The central bank started raising rates short rates, but still continued. The fact of the matter is that exactly as the question is framed. The central bank trying to do that. Push up rates curb lending. Some helps the growth companies, the high quality growth companies, the big, strong, well-recognized ones because because they're the high quality, the banks are always going to lend them money.

They just when banks don't want to lend as much, they starve the lower quality and smaller ones. But as central banks move now to reduce short rates whenever that is, however much that is, that incrementally helps the smaller and the more value oriented, lower quality companies. And that in fact should therefore not so much favor what has been strong, which is the big and the growth.

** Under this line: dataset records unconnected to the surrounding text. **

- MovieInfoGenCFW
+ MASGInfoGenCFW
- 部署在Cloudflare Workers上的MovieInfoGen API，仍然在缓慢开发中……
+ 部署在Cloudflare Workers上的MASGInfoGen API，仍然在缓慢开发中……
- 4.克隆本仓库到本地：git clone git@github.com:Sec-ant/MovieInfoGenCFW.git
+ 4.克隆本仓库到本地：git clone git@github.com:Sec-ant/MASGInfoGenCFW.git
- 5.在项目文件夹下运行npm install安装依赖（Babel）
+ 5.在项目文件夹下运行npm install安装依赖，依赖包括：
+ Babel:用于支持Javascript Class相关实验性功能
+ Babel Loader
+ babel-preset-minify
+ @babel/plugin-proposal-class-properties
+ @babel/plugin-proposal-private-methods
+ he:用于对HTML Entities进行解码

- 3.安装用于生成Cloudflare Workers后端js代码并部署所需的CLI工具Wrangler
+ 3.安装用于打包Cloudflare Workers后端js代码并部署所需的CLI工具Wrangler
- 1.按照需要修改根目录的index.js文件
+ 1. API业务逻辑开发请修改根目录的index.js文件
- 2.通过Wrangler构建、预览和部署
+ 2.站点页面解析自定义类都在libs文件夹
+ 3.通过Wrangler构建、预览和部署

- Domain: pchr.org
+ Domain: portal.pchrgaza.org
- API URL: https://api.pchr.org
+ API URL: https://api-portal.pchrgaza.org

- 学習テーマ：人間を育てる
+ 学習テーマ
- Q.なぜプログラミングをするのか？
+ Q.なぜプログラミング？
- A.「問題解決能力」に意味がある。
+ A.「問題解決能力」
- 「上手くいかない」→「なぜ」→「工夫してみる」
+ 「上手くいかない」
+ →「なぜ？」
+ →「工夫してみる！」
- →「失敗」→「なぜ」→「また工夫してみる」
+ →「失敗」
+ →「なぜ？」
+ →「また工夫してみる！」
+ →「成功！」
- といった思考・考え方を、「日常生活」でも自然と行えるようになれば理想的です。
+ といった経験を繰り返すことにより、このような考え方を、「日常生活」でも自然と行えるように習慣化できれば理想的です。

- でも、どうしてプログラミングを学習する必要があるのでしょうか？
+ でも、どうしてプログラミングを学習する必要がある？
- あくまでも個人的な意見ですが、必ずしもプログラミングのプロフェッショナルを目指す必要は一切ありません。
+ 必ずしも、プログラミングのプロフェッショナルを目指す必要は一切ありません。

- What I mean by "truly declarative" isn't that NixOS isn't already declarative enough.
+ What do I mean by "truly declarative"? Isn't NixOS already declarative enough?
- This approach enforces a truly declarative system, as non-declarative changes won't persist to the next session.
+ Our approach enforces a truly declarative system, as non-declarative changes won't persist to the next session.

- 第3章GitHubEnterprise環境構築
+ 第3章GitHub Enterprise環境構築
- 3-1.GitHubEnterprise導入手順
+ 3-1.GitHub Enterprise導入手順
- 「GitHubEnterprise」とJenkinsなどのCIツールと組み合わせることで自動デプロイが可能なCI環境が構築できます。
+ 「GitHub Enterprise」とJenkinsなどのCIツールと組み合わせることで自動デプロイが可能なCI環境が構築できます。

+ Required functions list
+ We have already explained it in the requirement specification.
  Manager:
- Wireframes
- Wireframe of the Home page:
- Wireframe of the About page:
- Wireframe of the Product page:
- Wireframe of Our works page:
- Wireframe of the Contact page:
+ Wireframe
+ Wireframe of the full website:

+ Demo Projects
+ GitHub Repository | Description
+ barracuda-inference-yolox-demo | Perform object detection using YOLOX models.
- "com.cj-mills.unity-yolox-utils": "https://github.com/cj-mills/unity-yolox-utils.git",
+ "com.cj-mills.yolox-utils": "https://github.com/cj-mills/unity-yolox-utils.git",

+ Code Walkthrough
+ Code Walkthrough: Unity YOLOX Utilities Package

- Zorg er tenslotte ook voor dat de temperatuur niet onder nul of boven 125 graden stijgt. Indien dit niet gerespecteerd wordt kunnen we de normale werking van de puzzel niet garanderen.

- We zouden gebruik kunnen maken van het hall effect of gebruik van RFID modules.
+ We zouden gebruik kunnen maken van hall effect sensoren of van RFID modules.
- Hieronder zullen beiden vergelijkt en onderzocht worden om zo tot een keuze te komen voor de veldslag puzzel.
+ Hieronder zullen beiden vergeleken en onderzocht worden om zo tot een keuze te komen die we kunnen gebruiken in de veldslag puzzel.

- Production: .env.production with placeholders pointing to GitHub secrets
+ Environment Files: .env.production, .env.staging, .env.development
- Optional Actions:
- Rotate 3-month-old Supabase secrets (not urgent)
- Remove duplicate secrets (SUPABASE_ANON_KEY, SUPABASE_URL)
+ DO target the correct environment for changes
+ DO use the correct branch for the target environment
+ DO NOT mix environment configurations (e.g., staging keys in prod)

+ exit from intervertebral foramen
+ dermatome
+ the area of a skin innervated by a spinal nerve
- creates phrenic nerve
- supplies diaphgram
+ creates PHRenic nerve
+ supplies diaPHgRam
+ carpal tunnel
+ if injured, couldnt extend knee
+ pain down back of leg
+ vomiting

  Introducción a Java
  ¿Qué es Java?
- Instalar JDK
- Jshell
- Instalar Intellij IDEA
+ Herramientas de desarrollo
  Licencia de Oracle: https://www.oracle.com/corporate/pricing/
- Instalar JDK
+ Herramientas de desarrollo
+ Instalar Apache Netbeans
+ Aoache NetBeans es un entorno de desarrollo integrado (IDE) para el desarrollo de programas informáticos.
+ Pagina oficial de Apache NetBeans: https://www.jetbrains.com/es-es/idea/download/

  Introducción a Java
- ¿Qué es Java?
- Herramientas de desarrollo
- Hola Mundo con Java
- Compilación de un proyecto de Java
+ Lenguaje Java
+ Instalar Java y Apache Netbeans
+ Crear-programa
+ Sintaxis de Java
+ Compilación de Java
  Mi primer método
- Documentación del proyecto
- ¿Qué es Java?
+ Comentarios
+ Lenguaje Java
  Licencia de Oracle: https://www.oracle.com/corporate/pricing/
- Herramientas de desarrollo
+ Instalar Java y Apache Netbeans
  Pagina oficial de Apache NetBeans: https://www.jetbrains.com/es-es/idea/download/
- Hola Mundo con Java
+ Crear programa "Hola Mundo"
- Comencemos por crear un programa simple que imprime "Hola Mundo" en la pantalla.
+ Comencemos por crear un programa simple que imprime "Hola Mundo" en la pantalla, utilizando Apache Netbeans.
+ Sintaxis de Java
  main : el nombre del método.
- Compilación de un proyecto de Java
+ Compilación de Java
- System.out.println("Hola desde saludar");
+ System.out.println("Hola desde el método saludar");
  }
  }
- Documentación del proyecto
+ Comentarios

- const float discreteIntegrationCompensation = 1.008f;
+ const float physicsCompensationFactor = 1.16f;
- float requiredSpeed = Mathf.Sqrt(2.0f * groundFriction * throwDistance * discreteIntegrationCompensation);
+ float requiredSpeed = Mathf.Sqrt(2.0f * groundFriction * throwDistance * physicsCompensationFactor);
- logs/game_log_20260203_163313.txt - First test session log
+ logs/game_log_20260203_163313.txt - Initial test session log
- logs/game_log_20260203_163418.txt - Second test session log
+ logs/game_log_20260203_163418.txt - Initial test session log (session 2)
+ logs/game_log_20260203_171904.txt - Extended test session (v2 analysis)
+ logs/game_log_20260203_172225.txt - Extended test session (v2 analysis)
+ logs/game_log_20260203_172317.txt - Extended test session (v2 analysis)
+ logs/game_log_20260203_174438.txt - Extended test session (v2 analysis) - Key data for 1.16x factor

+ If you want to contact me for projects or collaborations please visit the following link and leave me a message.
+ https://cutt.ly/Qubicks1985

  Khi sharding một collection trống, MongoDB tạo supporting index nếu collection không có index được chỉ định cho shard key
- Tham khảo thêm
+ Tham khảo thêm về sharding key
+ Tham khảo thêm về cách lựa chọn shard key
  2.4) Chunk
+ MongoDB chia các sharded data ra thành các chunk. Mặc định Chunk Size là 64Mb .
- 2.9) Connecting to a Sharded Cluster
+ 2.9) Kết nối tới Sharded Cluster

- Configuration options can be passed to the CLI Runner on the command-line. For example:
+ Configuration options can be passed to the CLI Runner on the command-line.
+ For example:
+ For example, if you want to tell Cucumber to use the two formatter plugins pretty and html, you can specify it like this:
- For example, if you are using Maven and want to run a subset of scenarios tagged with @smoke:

“If the rally in tech and high end consumer goods fade and the style switches to value stocks, that that mean the gains in tech will simply slow compared to value stocks, or will they lose some of those gains?” Well, mind you first, before we get to that, remember that some stocks do this and some stocks do that even within categories that are doing well or badly. So I overall believe relative to your question, that.

The categories that have been doing market leading great performance are not going to become terrible performers. They're just going to more or less fall into line and no longer be the leaders. It's not that they're going to give back returns, although remember, there will always be some stocks in every category that are giving back returns. That's true whether the category is part of the world that's leading or part of the world that's lagging.

Some won't participate because they're, if you will, the ones that don't really fit for some reason within those categories. But overall, I don't think it's that the growth stocks will start going down. It's just they won't be leading anymore.

Thank you very much for listening. I always enjoy answering the questions every month. Send in more and I'll be back next month to do it again, I enjoy it. I hope you enjoy it. Thank you for listening to me.